*** Opening of Records supplied ***

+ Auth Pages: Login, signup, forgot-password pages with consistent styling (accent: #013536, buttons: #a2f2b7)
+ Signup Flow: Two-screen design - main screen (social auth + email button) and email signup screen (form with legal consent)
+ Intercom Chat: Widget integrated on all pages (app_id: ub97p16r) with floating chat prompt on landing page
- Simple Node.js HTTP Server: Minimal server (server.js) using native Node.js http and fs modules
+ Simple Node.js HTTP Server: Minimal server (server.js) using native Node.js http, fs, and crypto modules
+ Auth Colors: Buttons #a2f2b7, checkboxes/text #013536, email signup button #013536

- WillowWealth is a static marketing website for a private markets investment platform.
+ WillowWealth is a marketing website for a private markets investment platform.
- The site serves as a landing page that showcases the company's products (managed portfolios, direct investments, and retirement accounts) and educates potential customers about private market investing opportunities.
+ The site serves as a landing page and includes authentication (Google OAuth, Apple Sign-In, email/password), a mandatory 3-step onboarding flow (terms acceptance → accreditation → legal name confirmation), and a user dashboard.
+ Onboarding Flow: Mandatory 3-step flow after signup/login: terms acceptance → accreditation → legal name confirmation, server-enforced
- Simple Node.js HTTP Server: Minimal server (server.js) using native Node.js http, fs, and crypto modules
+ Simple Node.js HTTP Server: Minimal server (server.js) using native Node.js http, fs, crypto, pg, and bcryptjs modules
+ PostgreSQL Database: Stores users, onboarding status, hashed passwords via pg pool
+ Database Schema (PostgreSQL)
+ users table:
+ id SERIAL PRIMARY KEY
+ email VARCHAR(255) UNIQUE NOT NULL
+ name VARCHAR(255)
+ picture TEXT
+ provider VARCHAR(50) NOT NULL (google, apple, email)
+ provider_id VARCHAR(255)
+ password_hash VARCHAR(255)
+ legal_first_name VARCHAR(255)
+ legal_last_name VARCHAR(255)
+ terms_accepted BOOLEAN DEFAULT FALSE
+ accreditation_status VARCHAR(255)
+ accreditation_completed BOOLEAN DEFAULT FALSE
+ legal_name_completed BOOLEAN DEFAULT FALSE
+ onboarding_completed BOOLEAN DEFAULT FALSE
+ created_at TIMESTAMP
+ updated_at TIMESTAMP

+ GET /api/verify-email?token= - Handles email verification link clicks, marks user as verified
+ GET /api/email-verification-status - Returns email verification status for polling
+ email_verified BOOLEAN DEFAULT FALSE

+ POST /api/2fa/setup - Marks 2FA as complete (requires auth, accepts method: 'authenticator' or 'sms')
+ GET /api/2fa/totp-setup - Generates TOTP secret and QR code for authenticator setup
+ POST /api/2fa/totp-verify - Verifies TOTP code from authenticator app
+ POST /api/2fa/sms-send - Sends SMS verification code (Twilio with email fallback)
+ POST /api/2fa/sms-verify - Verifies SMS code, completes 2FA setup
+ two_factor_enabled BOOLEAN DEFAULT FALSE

*** Close of Records supplied ***

Could you write out all the data exactly as it is given?

**Finished task:**
+ Auth Pages: Login, signup, forgot-password pages with consistent styling (accent: #013536, buttons: #a2f2b7)
+ Signup Flow: Two-screen design - main screen (social auth + email button) and email signup screen (form with legal consent)
+ Intercom Chat: Widget integrated on all pages (app_id: ub97p16r) with floating chat prompt on landing page
- Simple Node.js HTTP Server: Minimal server (server.js) using native Node.js http and fs modules
+ Simple Node.js HTTP Server: Minimal server (server.js) using native Node.js http, fs, and crypto modules
+ Auth Colors: Buttons #a2f2b7, checkboxes/text #013536, email signup button #013536

- WillowWealth is a static marketing website for a private markets investment platform.
+ WillowWealth is a marketing website for a private markets investment platform.
- The site serves as a landing page that showcases the company's products (managed portfolios, direct investments, and retirement accounts) and educates potential customers about private market investing opportunities.
+ The site serves as a landing page and includes authentication (Google OAuth, Apple Sign-In, email/password), a mandatory 3-step onboarding flow (terms acceptance → accreditation → legal name confirmation), and a user dashboard.
+ Onboarding Flow: Mandatory 3-step flow after signup/login: terms acceptance → accreditation → legal name confirmation, server-enforced
- Simple Node.js HTTP Server: Minimal server (server.js) using native Node.js http, fs, and crypto modules
+ Simple Node.js HTTP Server: Minimal server (server.js) using native Node.js http, fs, crypto, pg, and bcryptjs modules
+ PostgreSQL Database: Stores users, onboarding status, hashed passwords via pg pool
+ Database Schema (PostgreSQL)
+ users table:
+ id SERIAL PRIMARY KEY
+ email VARCHAR(255) UNIQUE NOT NULL
+ name VARCHAR(255)
+ picture TEXT
+ provider VARCHAR(50) NOT NULL (google, apple, email)
+ provider_id VARCHAR(255)
+ password_hash VARCHAR(255)
+ legal_first_name VARCHAR(255)
+ legal_last_name VARCHAR(255)
+ terms_accepted BOOLEAN DEFAULT FALSE
+ accreditation_status VARCHAR(255)
+ accreditation_completed BOOLEAN DEFAULT FALSE
+ legal_name_completed BOOLEAN DEFAULT FALSE
+ onboarding_completed BOOLEAN DEFAULT FALSE
+ created_at TIMESTAMP
+ updated_at TIMESTAMP

+ GET /api/verify-email?token= - Handles email verification link clicks, marks user as verified
+ GET /api/email-verification-status - Returns email verification status for polling
+ email_verified BOOLEAN DEFAULT FALSE

+ POST /api/2fa/setup - Marks 2FA as complete (requires auth, accepts method: 'authenticator' or 'sms')
+ GET /api/2fa/totp-setup - Generates TOTP secret and QR code for authenticator setup
+ POST /api/2fa/totp-verify - Verifies TOTP code from authenticator app
+ POST /api/2fa/sms-send - Sends SMS verification code (Twilio with email fallback)
+ POST /api/2fa/sms-verify - Verifies SMS code, completes 2FA setup
+ two_factor_enabled BOOLEAN DEFAULT FALSE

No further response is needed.